Linda Alper came to Pakistan at the end of 2015 and conducted a workshop on writing. Back then, this project was still in the works. It’s been about a year and a half, and I can’t even begin to describe how transformative my writing journey has been since then.
You see, as untrained writers, we’re inclined to dwell deep into our feelings about a subject, and describe mostly what we feel. This gives any piece an airy feel, that may not be relevant to everyone. Linda, then, changed everything. She did what every good teacher does. She made us unlearn what we thought writing was all about. Every time we’d go off on a tangent to describe our feelings during the workshop, she’d lasso us back with her principles. It was rigorous, and transcendent.
She helped us understand that most stories follow a predictable format. This was new to us. “The hero’s journey” by Joseph Campbell was quoted, and we deconstructed stories of our choosing according to the given format. This seems rather dry for a writer, but boy was it useful.
I’d been writing for over a decade, and for the first time, I learned to truly separate right brain activity from left brain activity. So many things that I thought have to do with creativity, or “channeling” words, was now easily fitting into a box in my mind, filled with tools to structure a story in a way that the audience can immediately identify with.
During the workshop, if she had a whip, she’d use it every time we’d say or write something non-specific. No psychology mattered here when creating characters, all that mattered were things like the color of the character’s shoes, ironing of their clothes, the way they wore their hair, and what kind of verbal “tick” they had.
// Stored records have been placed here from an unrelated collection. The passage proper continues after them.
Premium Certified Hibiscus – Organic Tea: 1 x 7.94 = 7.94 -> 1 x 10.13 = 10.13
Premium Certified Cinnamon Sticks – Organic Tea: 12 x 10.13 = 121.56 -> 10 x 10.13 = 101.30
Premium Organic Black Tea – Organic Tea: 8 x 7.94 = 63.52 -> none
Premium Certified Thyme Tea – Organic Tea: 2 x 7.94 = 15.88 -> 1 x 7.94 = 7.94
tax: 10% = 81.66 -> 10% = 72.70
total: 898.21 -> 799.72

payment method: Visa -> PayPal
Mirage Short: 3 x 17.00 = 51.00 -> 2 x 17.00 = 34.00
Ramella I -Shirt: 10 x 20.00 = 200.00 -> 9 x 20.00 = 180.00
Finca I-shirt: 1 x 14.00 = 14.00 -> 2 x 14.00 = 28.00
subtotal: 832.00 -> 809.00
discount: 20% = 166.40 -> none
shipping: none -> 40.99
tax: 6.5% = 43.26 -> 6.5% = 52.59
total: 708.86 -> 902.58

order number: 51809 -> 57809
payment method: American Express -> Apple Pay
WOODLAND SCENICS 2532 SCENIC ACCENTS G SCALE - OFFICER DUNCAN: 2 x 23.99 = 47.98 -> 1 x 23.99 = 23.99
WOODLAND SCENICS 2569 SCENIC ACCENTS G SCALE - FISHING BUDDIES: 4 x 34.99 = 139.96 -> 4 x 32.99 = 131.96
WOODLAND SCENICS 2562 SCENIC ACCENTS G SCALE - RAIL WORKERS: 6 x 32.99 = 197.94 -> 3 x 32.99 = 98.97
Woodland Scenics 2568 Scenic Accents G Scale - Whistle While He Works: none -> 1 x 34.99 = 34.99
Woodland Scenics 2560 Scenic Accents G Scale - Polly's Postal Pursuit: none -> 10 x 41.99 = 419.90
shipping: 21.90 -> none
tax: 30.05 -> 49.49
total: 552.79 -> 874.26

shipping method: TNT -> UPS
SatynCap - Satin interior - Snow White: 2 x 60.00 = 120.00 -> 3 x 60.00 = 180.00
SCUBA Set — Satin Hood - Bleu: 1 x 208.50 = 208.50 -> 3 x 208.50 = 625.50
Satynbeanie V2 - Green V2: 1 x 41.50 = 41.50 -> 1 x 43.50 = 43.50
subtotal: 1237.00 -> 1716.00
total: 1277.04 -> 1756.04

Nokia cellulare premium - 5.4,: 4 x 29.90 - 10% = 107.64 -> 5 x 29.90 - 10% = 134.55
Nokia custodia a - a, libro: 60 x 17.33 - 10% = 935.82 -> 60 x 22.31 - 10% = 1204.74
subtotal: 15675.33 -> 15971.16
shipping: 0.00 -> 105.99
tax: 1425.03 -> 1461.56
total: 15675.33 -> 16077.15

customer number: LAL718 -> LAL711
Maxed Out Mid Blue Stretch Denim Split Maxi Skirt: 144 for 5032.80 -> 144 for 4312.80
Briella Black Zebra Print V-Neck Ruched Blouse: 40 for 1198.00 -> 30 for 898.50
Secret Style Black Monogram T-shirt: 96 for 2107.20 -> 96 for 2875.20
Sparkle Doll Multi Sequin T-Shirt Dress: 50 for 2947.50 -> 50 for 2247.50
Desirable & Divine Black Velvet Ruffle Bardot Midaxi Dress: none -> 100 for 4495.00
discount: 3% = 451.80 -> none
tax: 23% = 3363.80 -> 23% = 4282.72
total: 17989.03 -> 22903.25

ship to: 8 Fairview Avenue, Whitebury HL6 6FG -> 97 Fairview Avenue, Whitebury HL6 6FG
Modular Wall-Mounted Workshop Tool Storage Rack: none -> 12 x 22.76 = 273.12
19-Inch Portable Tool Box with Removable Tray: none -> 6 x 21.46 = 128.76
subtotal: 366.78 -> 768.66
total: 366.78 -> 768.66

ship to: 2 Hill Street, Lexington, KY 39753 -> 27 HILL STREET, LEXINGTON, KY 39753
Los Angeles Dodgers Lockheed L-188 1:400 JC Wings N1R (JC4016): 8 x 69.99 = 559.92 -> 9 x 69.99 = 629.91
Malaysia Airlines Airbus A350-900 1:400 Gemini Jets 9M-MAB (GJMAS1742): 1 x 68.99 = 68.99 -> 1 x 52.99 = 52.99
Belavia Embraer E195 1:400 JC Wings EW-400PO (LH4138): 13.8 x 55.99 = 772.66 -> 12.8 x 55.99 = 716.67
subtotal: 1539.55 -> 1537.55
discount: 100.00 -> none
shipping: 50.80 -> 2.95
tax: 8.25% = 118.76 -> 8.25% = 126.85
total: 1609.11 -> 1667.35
It was humbling as a writer to be taken through such a process.
Then a year later, she took me through another experience: writing as a team. Piece after piece. The nature of the project was unique, it was an ensemble piece, and it was less of a play, and more of a presentation. It was different to everything I’d ever done. She taught us how writers need to be okay with their pieces being killed, or how she put it, “killing your babies”. She put the pieces together, make edits, take excerpts, and gave it structure. It was humbling watching her work. How she’d make decisions about specific words and phrases. It was particularly amazing how she’d have us translate from Urdu to English and then work out the linguistic kinks so that they would connect with and American Audience.
When it was done, I have to admit it seemed a little… I don’t know… bland? But that was because we’d read the pieces over and over, and we’d gotten used to the punchlines and intensity. It was during rehearsals, when Linda had actually left, that it all started to unfold. As we started the blocking, and when the lines started to come out as David directed us, the pieces’ depth began to unravel. The structure started to make sense all of a sudden. And even now, as we are in our final phase of the rehearsals, the “play” keeps unfolding in layers.
The whole process was inspirational. I can never look at writing like I used to, all over again. Linda, you are phenomenal, as a teacher, a coach, and as a human being. And your “momming” us around is always welcome. I am forever grateful. Thank you!